Their time-variant nature makes them particularly suitable for processing
time-resolved, sparse binary data. In this paper, we investigate the potential
of leveraging SNNs for the detection of photon coincidences in positron
emission tomography (PET) data. PET is a medical imaging technique based on
injecting a patient with a radioactive tracer and detecting the emitted
photons. One central post-processing task for inferring an image of the tracer
distribution is the filtering of invalid hits occurring due to e.g. absorption
or scattering processes.

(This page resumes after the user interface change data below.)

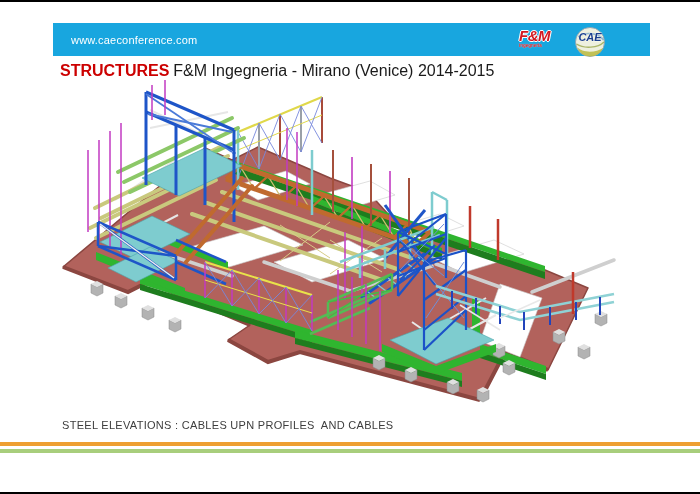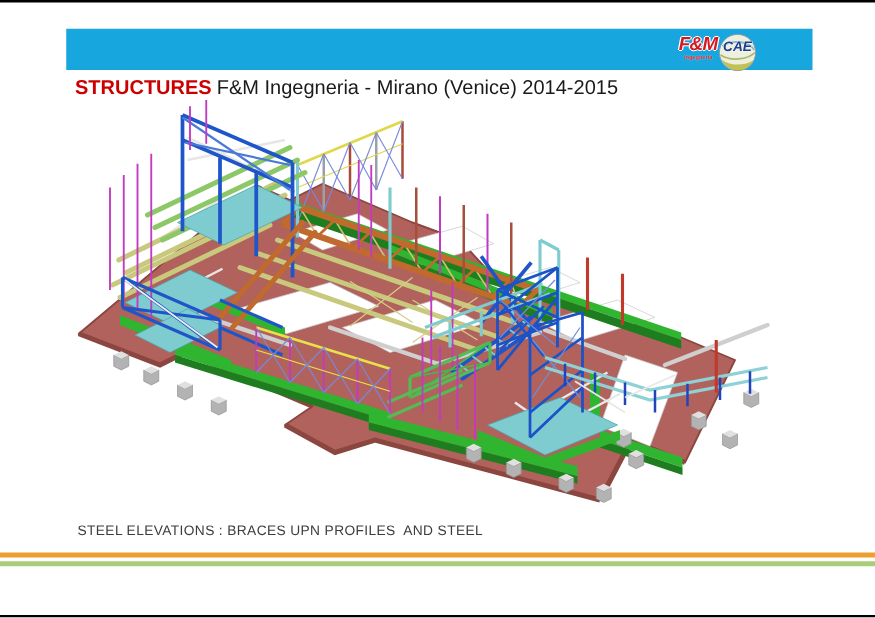--- a/index.html
+++ b/index.html
@@ -5,21 +5,21 @@
   * { margin:0; padding:0; box-sizing:border-box; }
   html,body { width:700px; height:494px; background:#fff; font-family:"Liberation Sans", sans-serif; overflow:hidden; }
   .slide { position:relative; width:700px; height:494px; background:#fff; }
   .border-top, .border-bottom { position:absolute; left:0; width:700px; height:2px; background:#000; }
   .border-top { top:0; }
   .border-bottom { bottom:0; }
 
   .header-bar { position:absolute; left:53px; top:23px; width:597px; height:33px; background:#18a6df; display:flex; align-items:center; }
   .header-url { color:#ffffff; font-size:11px; margin-left:18px; letter-spacing:0.2px; }
 
-  .fm-logo { position:absolute; right:76px; top:5px; text-align:center; line-height:1; }
+  .fm-logo { position:absolute; right:100px; top:5px; line-height:1; }
   .fm-logo .fm-main { font-size:15px; font-weight:bold; font-style:italic; color:#d31a22;
      text-shadow:-1px 0 #fff, 1px 0 #fff, 0 -1px #fff, 0 1px #fff; letter-spacing:-0.5px;}
   .fm-logo .fm-sub { font-size:4.5px; font-weight:bold; color:#d31a22; margin-top:1px;
      text-shadow:0 0 1px #fff; }
 
   .cae-logo { position:absolute; right:42px; top:0px; width:36px; height:36px; }
 
   .title-line { position:absolute; left:60px; top:62px; font-size:16px; white-space:nowrap; }
   .title-keyword { color:#cc0000; font-weight:bold; }
   .title-rest { color:#1a1a1a; font-weight:normal; margin-left:4px; }
@@ -32,20 +32,21 @@
   .stripe-green  { position:absolute; left:0; top:449px; width:700px; height:4px; background:#a8ce7c; }
 </style>
 </head>
 <body>
 
 <div class="slide">
   <div class="border-top"></div>
   <div class="border-bottom"></div>
 
   <div class="header-bar">
+    <span class="header-url">www.caeconference.com</span>
     <div class="fm-logo">
       <div class="fm-main">F&amp;M</div>
       <div class="fm-sub">ingegneria</div>
     </div>
     <svg class="cae-logo" viewBox="0 0 36 36">
       <circle cx="18" cy="19" r="14.5" fill="#eef0df" stroke="#8899aa" stroke-width="0.8"></circle>
       <path d="M5 24 A14.5 14.5 0 0 0 18 33.5 A14.5 14.5 0 0 0 31 25 C 24 30 10 30 5 24 Z" fill="#b9b93e" opacity="0.85"></path>
       <path d="M6 14 C 12 9 26 9 31.5 17" fill="none" stroke="#7aaacc" stroke-width="1.6" opacity="0.8"></path>
       <path d="M4.5 21 C 12 26 26 25 32 19" fill="none" stroke="#9aa84a" stroke-width="1.4" opacity="0.8"></path>
       <text x="18" y="18" text-anchor="middle" font-size="11" font-weight="bold" font-style="italic" fill="#1c3f8f" stroke="#ffffff" stroke-width="0.5" paint-order="stroke">CAE</text>
@@ -414,17 +415,17 @@
     </g>
 
     <g stroke="#c0392b" stroke-width="2.5">
       <line x1="470" y1="206" x2="470" y2="248"></line>
       <line x1="498" y1="219" x2="498" y2="260"></line>
       <line x1="573" y1="272" x2="573" y2="314"></line>
     </g>
   </svg>
   </div>
 
-  <div class="caption">STEEL ELEVATIONS : BRACES UPN PROFILES  AND STEEL</div>
+  <div class="caption">STEEL ELEVATIONS : CABLES UPN PROFILES  AND CABLES</div>
 
   <div class="stripe-orange"></div>
   <div class="stripe-green"></div>
 </div>
 
 </body></html>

Our approach, coined PETNet, interprets the detector
hits as a binary-valued spike train and learns to identify photon coincidence
pairs in a supervised manner. We introduce a dedicated multi-objective loss
function and demonstrate the effects of explicitly modeling the detector
geometry on simulation data for two use-cases. Our results show that PETNet can
outperform the state-of-the-art classical algorithm with a maximal coincidence
detection $F_1$ of 95.2%. At the same time, PETNet is able to predict photon
coincidences up to 36 times faster than the classical approach, highlighting
the great potential of SNNs in particle physics applications.